Arenes: Benzene and Phenol Flashcards
The Structure of Benzene
C6H6
Benzene has a ring structure with alternate double and single bonds
It has a ring of six carbon atoms joined by sigma bonds and a ring of six delocalised electrons above and below the plane of the carbon and hydrogen atoms
Evidence for the Structure of Benzene
Problems with Kekule’s theory
It has never been possible to isolate 2 isomers of any 1.2 - disubstituted benzene
X-ray diffraction measurements give all the same carbon-carbon bond lengths, shorter than single bonds and longer than double bonds - it is a perfectly regular hexagon
Benzene is much less reactive than alkenes and its characteristic reactions are substitution instead of addition
When benzene is hydrogenated, the measured enthalpy change is only -208 kJ mol-1, as opposed to the expected 360 kJ mol-1. This is because more energy is put in to break the bonds so the overall energy change is less negative.
Bonding in Benzene
Each carbon atom uses three of its electrons to form three σ bonds (covalent sigma bonds) with its three neighbours, leaving each carbon atom with one electron in a p orbital
The six spare p electrons are shared evenly between all six carbon atoms, resulting in clouds of negative charge above and below the ring of carbon atoms.

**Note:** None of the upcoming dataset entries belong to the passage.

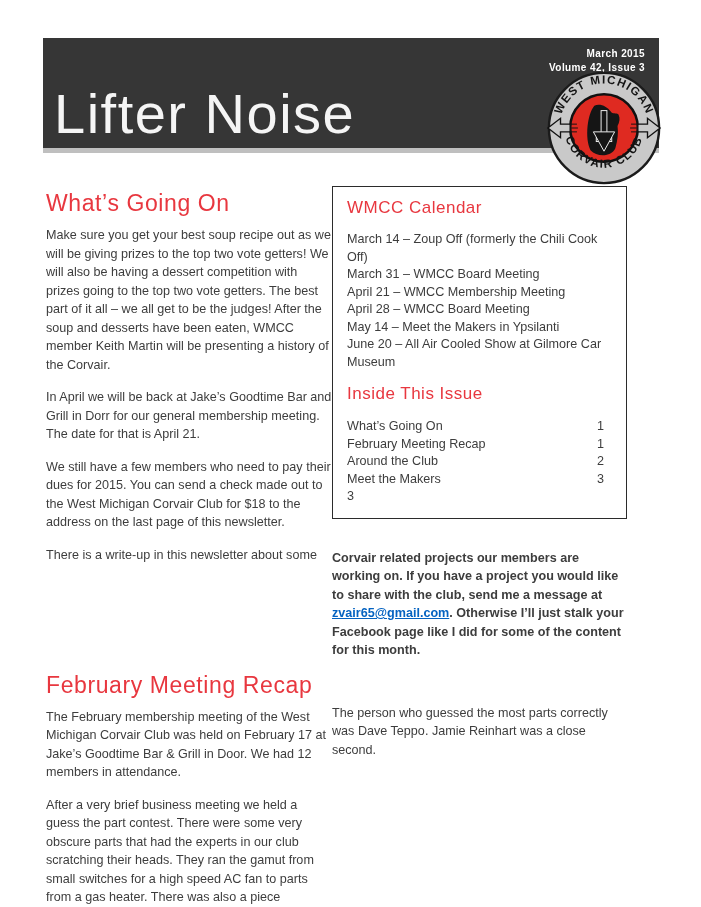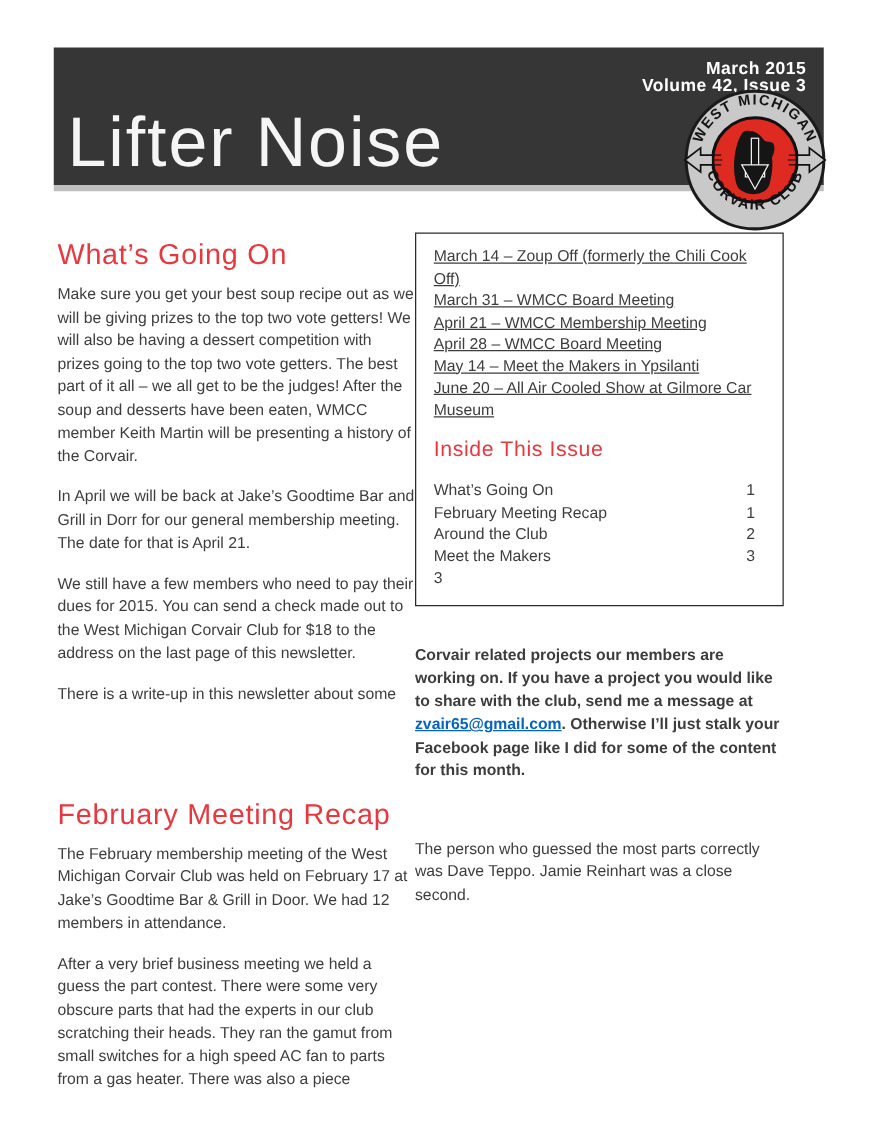"March 2015" .issue-info { font-size: 14px -> 10px }
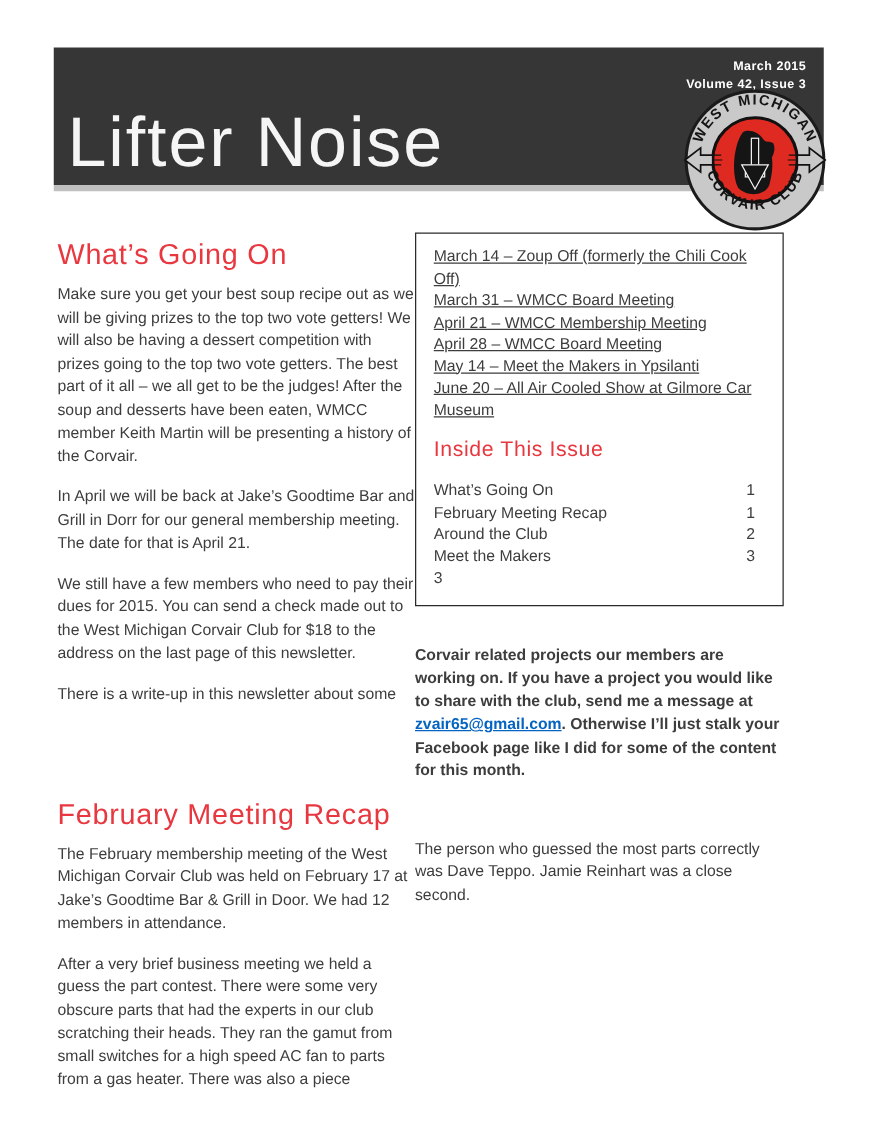"WMCC Calendar" h2 { html: none -> <h2>WMCC Calendar</h2> }
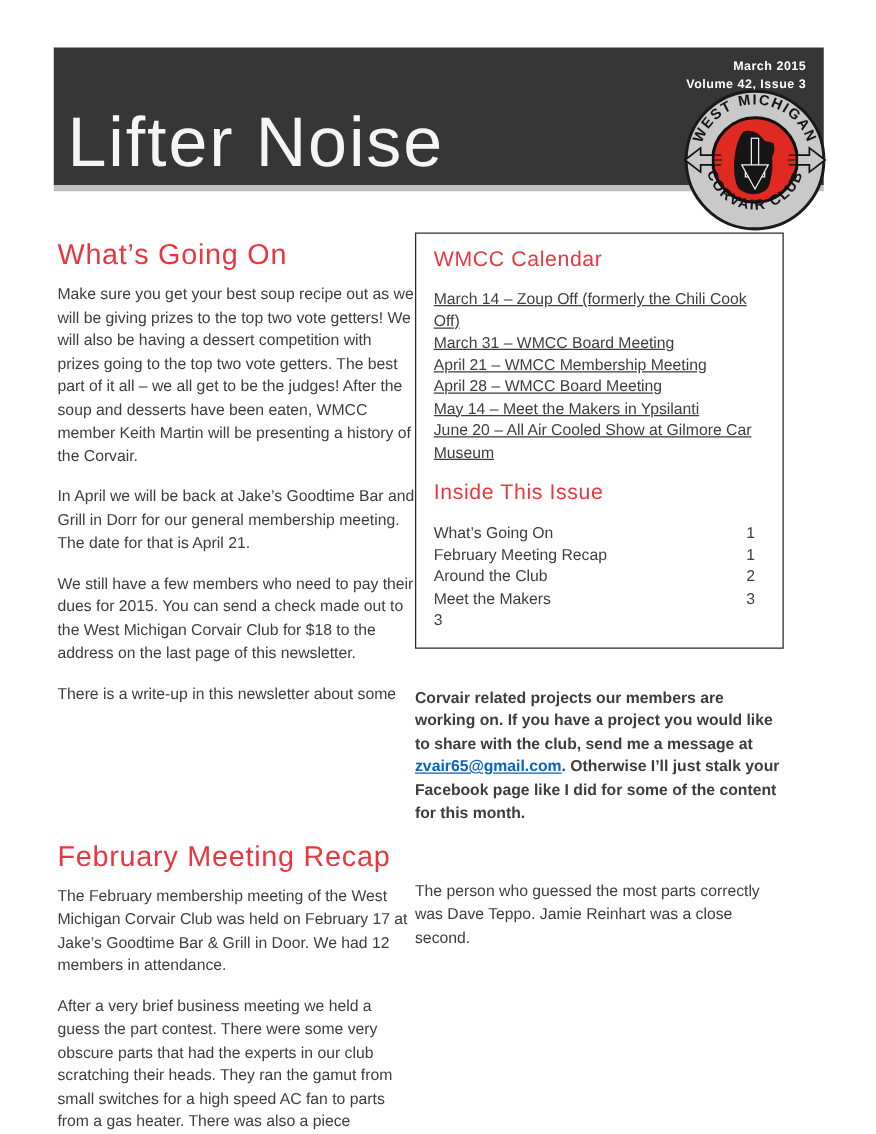"March 14 – Zoup Off" .events { text-decoration: underline -> none }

This is a delocalised π electron system. within which the electrons are free to move anywhere.
All bonds have the same length
Reactions of Benzene
Benzene undergoes Electrophilic addition as it has ring of delocalised electrons
An electrophile is substituted for the hydrogen
An electrophile is an electron deficient substance attracted to electron rich areas
When there are more electrons, it will be more reactive.
Resistance of Benzene to Bromination compared to Alkenes
Very easy for bromine to react with alkene as the π electrons induce a dipole in the bromine molecule and the ς+ bromine atom is a strong enough electrophile for the reaction to take place,
In Benzene, the greater stability of the benzene ring means that induced dipoles and the ς+ bromine atoms in Br2 are not electrophilic enough to react.
For bromine to react with benzene in an electrophilic substitution reaction, a catalyst must be used to produce a stronger electrophile.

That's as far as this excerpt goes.